8. The method of claim 1, wherein the adsorptive material is selected from the group consisting of activated carbon, reactivated carbon, graphite, graphene carbon black, zeolite, silica, silica gel, clay, and combinations thereof.

9. The method of claim 1, wherein the adsorptive material has a volumetric iodine number of about 350 mg/cc to about 800 mg/cc determined as the product of the gravimetric iodine number determined using standard test method ASTM D-4607 and the apparent density of the activated carbon as determined using standard test method ASTM D-2854.

10. The method of claim 1, wherein the adsorptive material has a gravimetric iodine number of about 500 mg/g to about 1500 mg/g determined using standard test method ASTM D-4607.

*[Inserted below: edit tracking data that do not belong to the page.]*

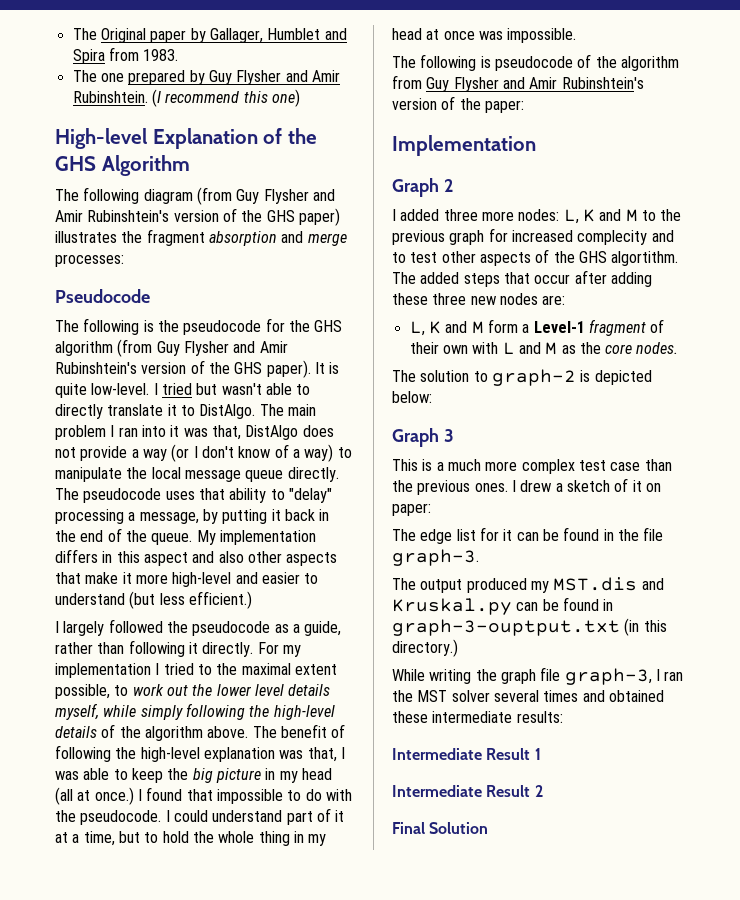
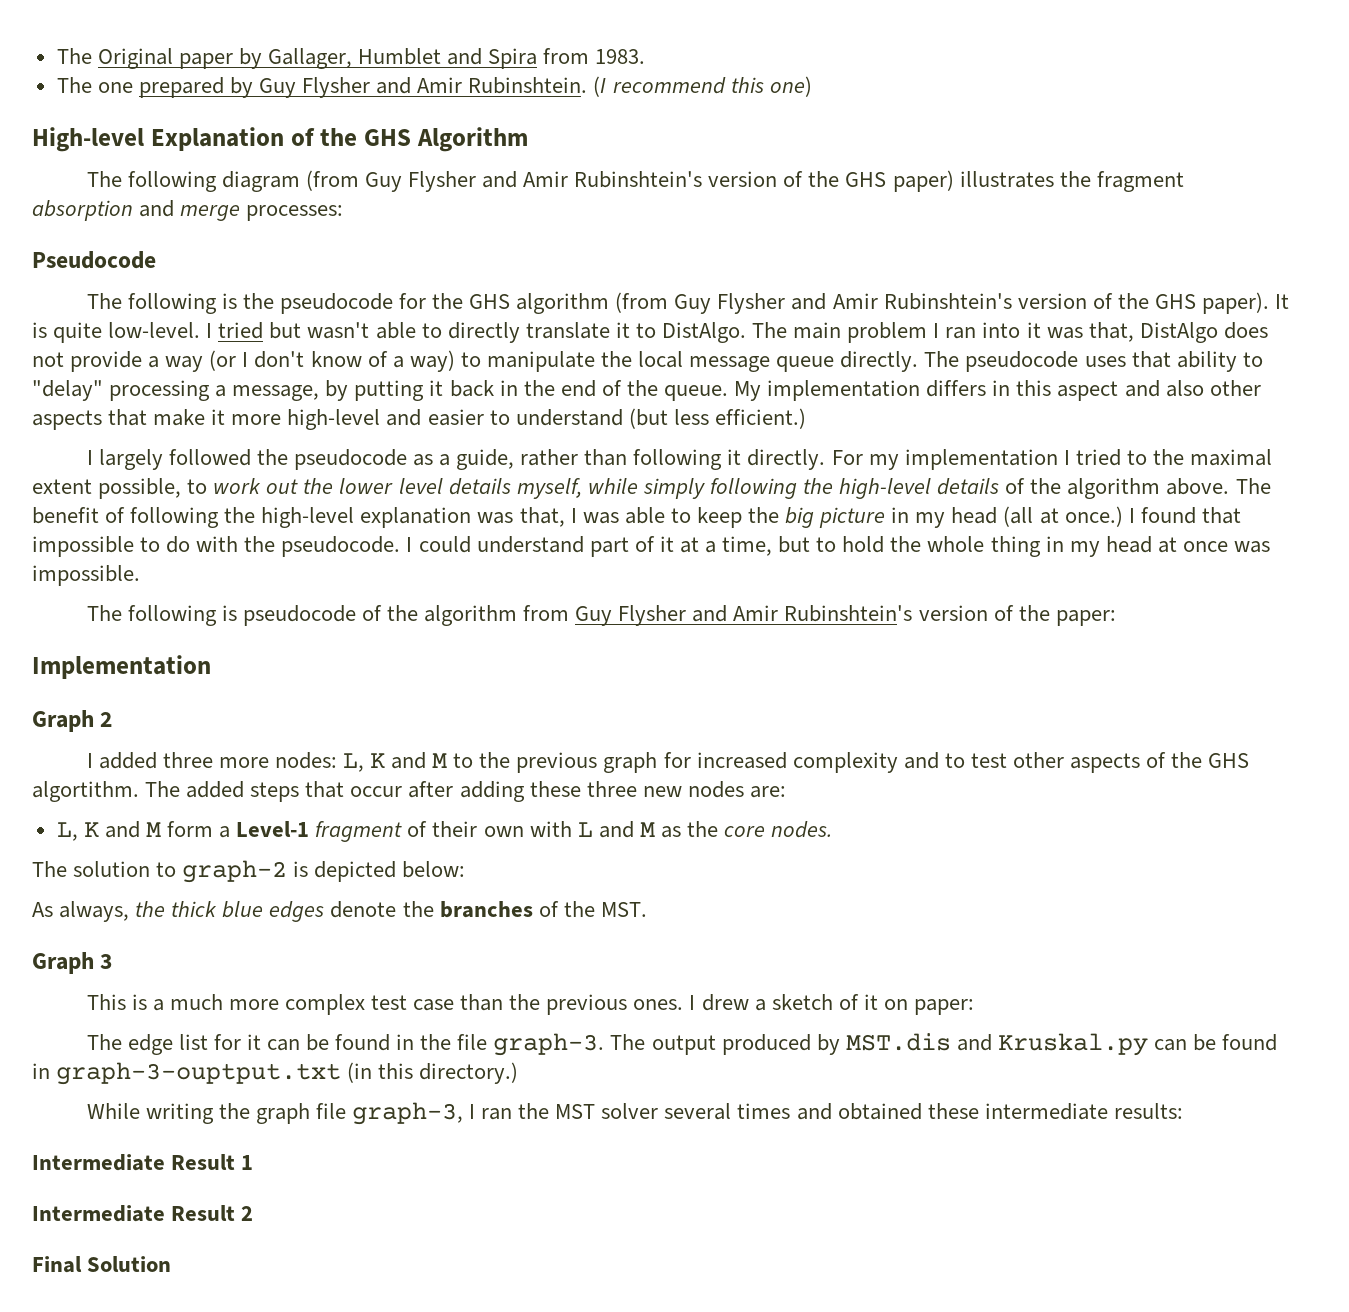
[577,230,648,245] complecity -> [792,752,898,773] complexity
(432, 397) none -> [32,901,647,922] // As always, the thick blue edges denote the branches of the MST.
(479, 557) // -> (605, 1044) none
[530,581,549,593] my -> [816,1034,840,1055] by

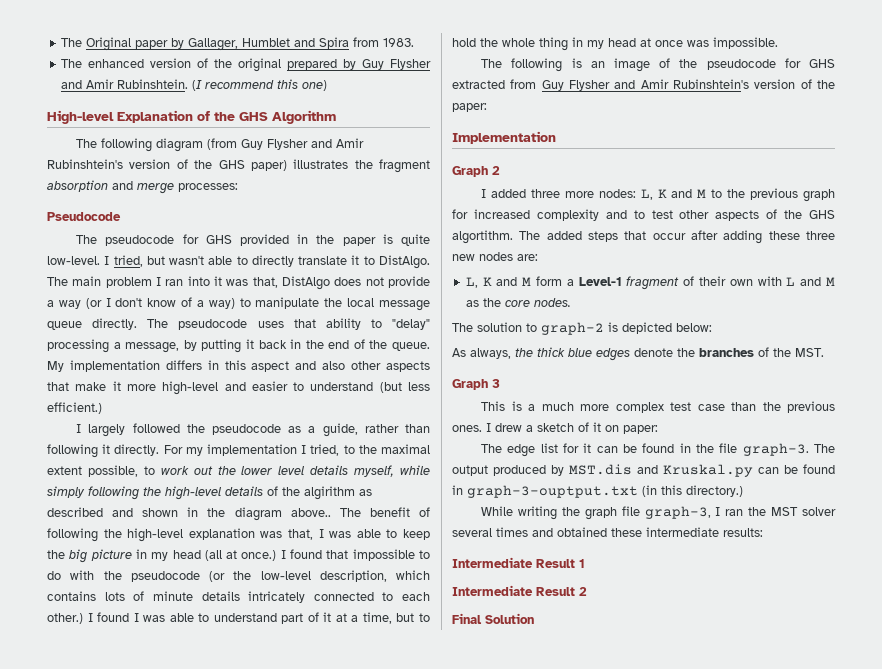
[97,82,133,93] one -> [87,58,281,72] enhanced version of the original
[127,292,1290,314] following is the pseudocode for the GHS algorithm (from Guy Flysher and Amir Rubinshtein's version of the GHS paper). It -> [105,234,376,246] pseudocode for GHS provided in the paper
[218,322,264,339] tried -> [113,255,143,267] tried,
[1075,449,1121,466] tried -> [310,444,340,456] tried,
[1067,478,1230,499] algorithm above. -> [304,486,372,500] [47,507,331,521] algirithm as described and shown in the diagram above..
[281,536,471,557] pseudocode. I could -> [130,570,430,582] [47,591,430,603] [47,612,210,624] pseudocode (or the low-level description, which contains lots of minute details intricately connected to each other.) I found I was able to
[242,605,517,626] pseudocode of the algorithm -> [590,58,835,72] [452,80,505,89] an image of the pseudocode for GHS extracted

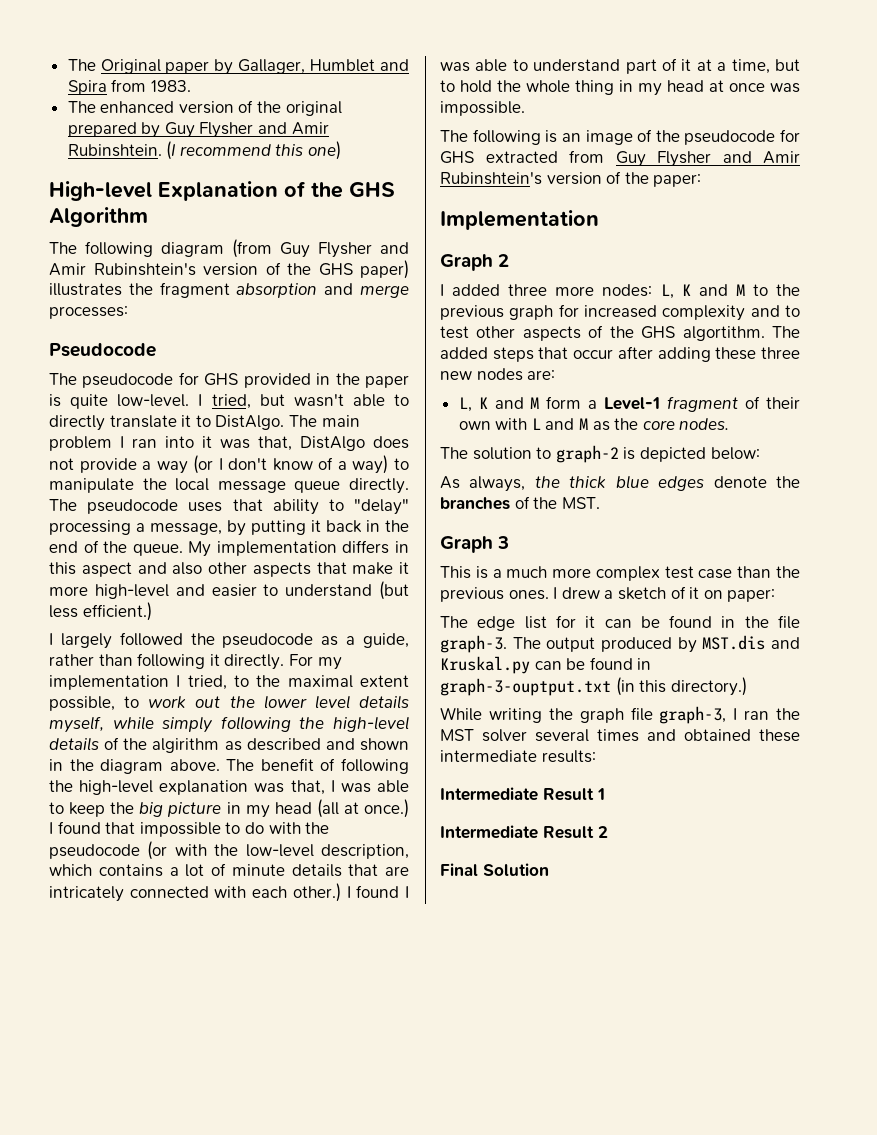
[290,508,331,517] above.. -> [169,759,220,771] above.
(225, 576) none -> [174,844,207,856] with
[104,592,125,601] lots -> [169,864,205,877] a lot
(240, 596) none -> [348,864,409,876] that are
[382,592,394,601] to -> [214,886,247,898] with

11. The method of claim 1, wherein the oxidizing agent is selected from the group consisting of chlorine, bromine, iodine, hydrogen bromide, ammonium bromide, ammonium chloride, calcium hypochlorite, calcium hypobromite, calcium hypoiodite, calcium chloride, calcium bromide, calcium iodide, magnesium chloride, magnesium bromide, magnesium iodide, sodium chloride, sodium bromide, sodium iodide, potassium tri-chloride, potassium tri-bromide, potassium tri-iodide, and combinations thereof.

12. The method of claim 1, wherein the sorbent is an impregnated adsorbent.

13. The method of claim 1, wherein the sorbent is an admixture.

14. The method of claim 1, wherein the oxidizing agent comprises about 5 wt. % to about 50 wt. % of the sorbent.

15. The method of claim 1, wherein the sorbent further comprises a nitrogen source.

16. The method of claim 10, wherein the nitrogen source is selected from the group consisting of ammonium containing compounds, ammonia containing compounds, amines containing compounds, amides containing compounds, imines containing compounds, quaternary ammonium containing compounds, and combinations thereof.

17. The method of claim 10, wherein the nitrogen source comprises about 5 wt. % to about 50 wt. % of the sorbent.

18. The method of claim 1, wherein the sorbent has a mean particle diameter of about 1 μm to about 30 μm.

19. The method of claim 1, wherein injecting the alkaline agent is carried out at a feed rate of about 500 lb/hr to about 6000 lb/hr.

20. The method of claim 1, wherein injecting the sorbent is carried out at a feed rate of about 5 lbs/hr to about 10 lbs/hr.